Binding and functional characterisation of allosteric agonists at M2 muscarinic acetylcholine receptors

Abstract

Muscarinic acetylcholine receptors (mAChRs) contain at least one allosteric site that is topographically distinct from the acetylcholine (ACh)‐binding orthosteric site. Although numerous studies have investigated the structural basis of allosteric modulation at these receptors, far less is known about allosteric ligands that activate the receptor in their own right. We generated a number of M2 mAChRs harboring different orthosteric‐site mutations (W99A, Y403A), or allosteric‐site mutations (172EDGE175‐QNGQ, Y177A), and investigated their impact on the binding and function of the putative allosteric agonists AC‐42, 77‐LH‐28‐1, McN‐A‐343 and N‐desmethylclozapine (NDMC).
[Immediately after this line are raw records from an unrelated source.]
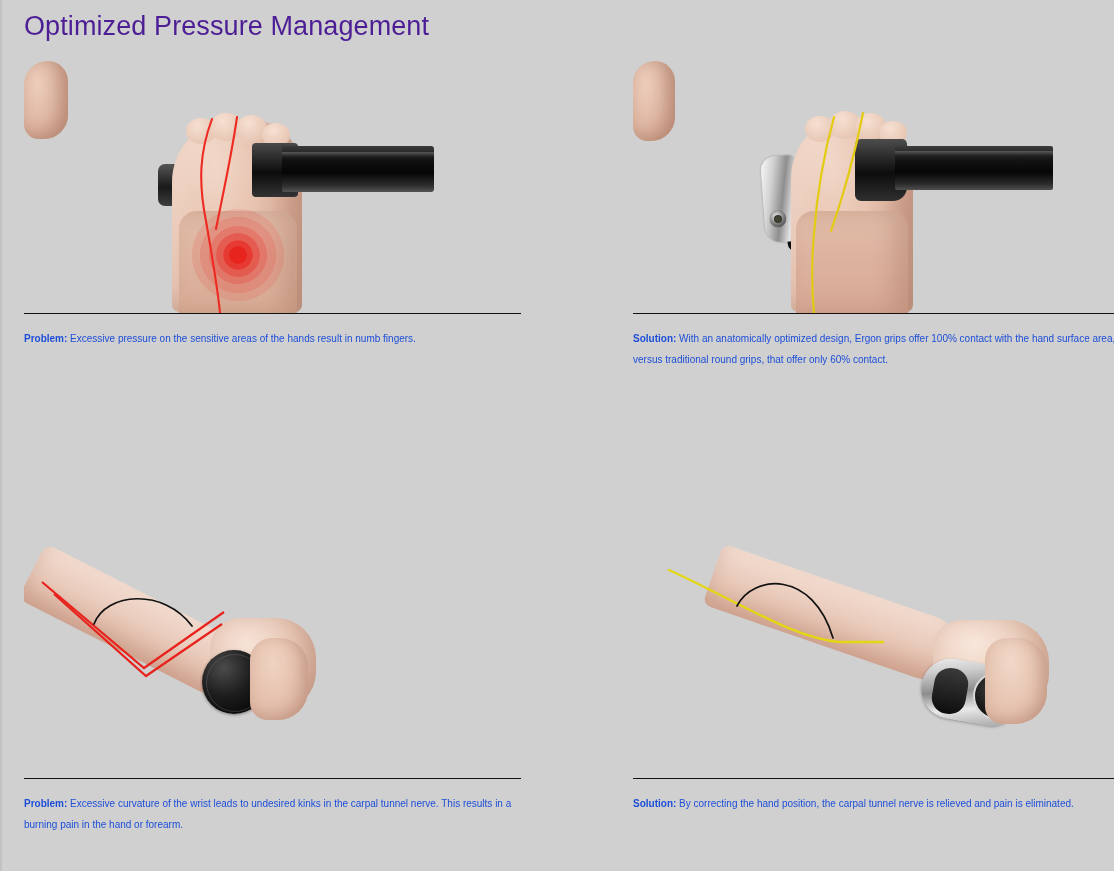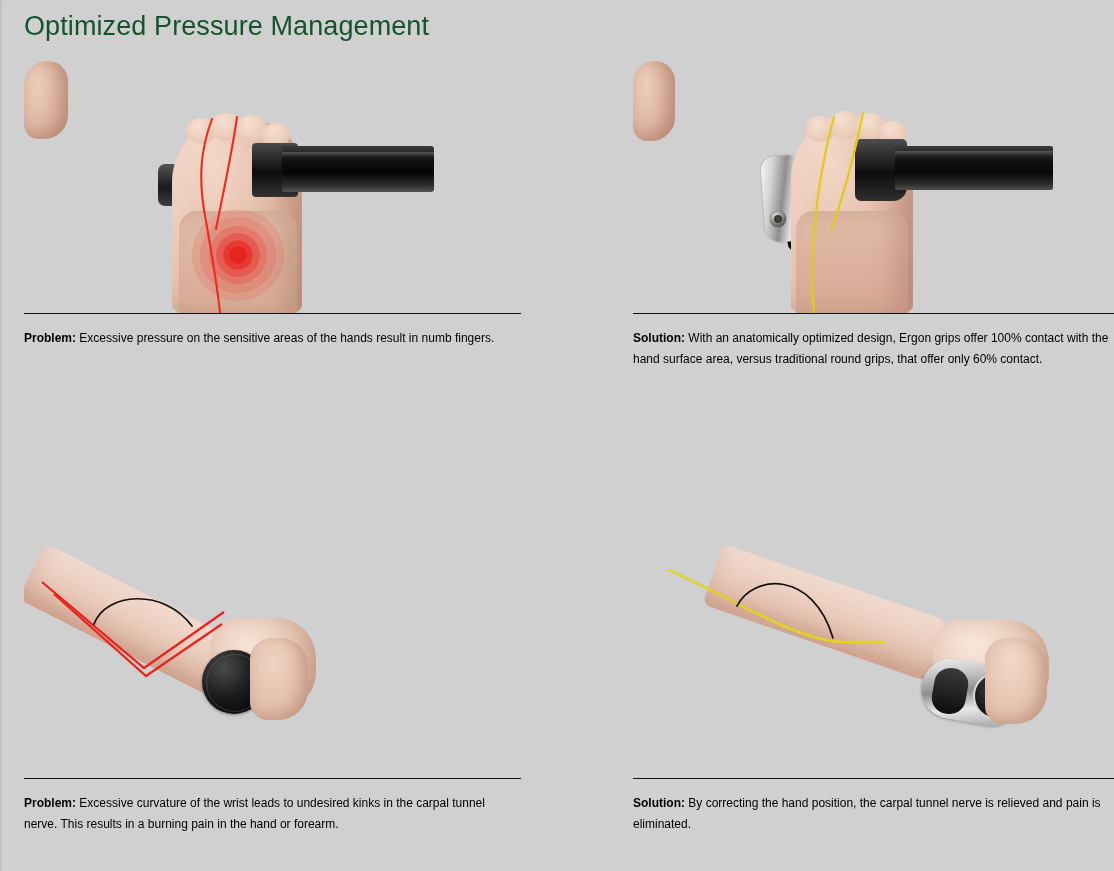--- a/index.html
+++ b/index.html
@@ -20,21 +20,21 @@
     background: #d0d0d0;
     box-sizing: border-box;
     border-left: 2px solid #c2c2c2;
     border-top: 1px solid #cfcfcf;
   }
 
   
   .section-title {
     position: absolute;
     left: 22px;
-    color: #14532d;
+    color: #4c1d95;
     font-size: 27px;
     font-weight: 400;
     letter-spacing: 0.1px;
     white-space: nowrap;
   }
   #title-pressure { top: 10px; }
   #title-hand     { top: 473px; }
 
   
   .panel {
@@ -57,23 +57,23 @@
 
   .divider {
     width: 497px;
     height: 0;
     border-top: 1.6px solid #111111;
   }
 
   .caption {
     margin-top: 14px;
     width: 492px;
-    font-size: 12px;
+    font-size: 10px;
     line-height: 21px;
-    color: #000000;
+    color: #1d4ed8;
   }
   .caption b { font-weight: 700; }
 
   
   .grip-bar {
     position: absolute;
     border-radius: 3px;
   }
   
   #bar-left-long {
As expected, orthosteric site mutations reduced the affinity and/or efficacy of the orthosteric agonists ACh and pilocarpine, whereas the allosteric site mutations had no significant effects. W99A and Y403A caused significant increases in the affinity (100–300 fold and 3–10 fold respectively) and efficacy of AC‐42 and 77‐LH‐28‐1. NDMC and McN‐A‐343 showed increased efficacy, but not affinity, at Y403A and Y177A. Homology models of the M2 mAChR have been developed around the different ligands. The experimental data and modelling together lead to a better understanding of the allosteric binding sites of mAChRs. This work is supported by National Health & Medical Research Council Project Grant No. 400134 and the Dowd Foundation.